• WHAT THE EXERCISE ASKS:
All lines from the entries below that contain the string "TECNOSEAL" should be copied out.

INPUT Block Start

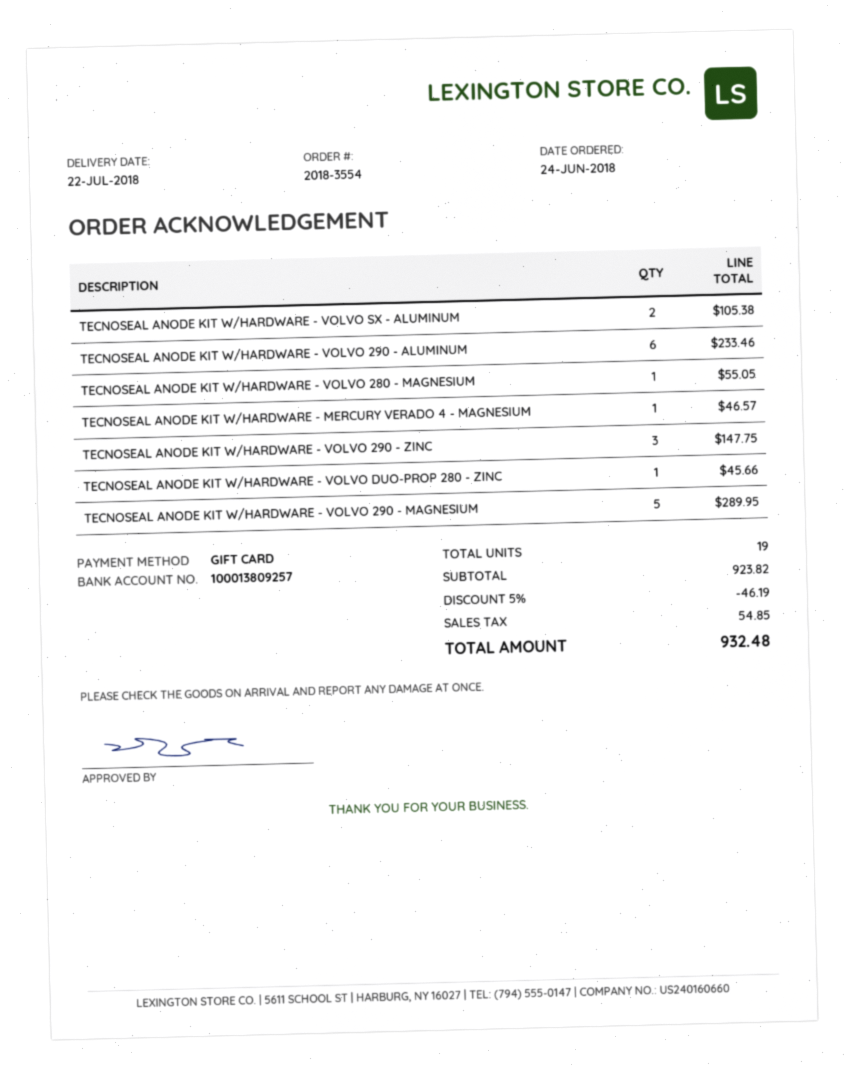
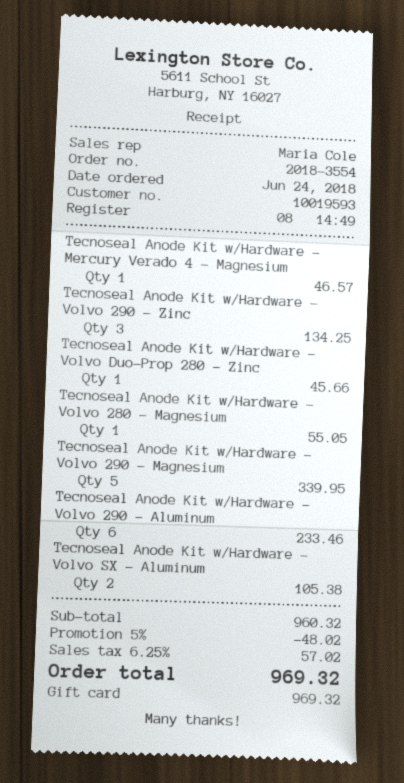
TECNOSEAL ANODE KIT W/HARDWARE - VOLVO 290 - ZINC: 3 for 147.75 -> 3 for 134.25
TECNOSEAL ANODE KIT W/HARDWARE - VOLVO 290 - MAGNESIUM: 5 for 289.95 -> 5 for 339.95
subtotal: 923.82 -> 960.32
discount: 5% = 46.19 -> 5% = 48.02
tax: 54.85 -> 57.02
total: 932.48 -> 969.32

INPUT Block End

• WRITTEN SOLUTION:
TECNOSEAL ANODE KIT W/HARDWARE - VOLVO 290 - ZINC: 3 for 147.75 -> 3 for 134.25
TECNOSEAL ANODE KIT W/HARDWARE - VOLVO 290 - MAGNESIUM: 5 for 289.95 -> 5 for 339.95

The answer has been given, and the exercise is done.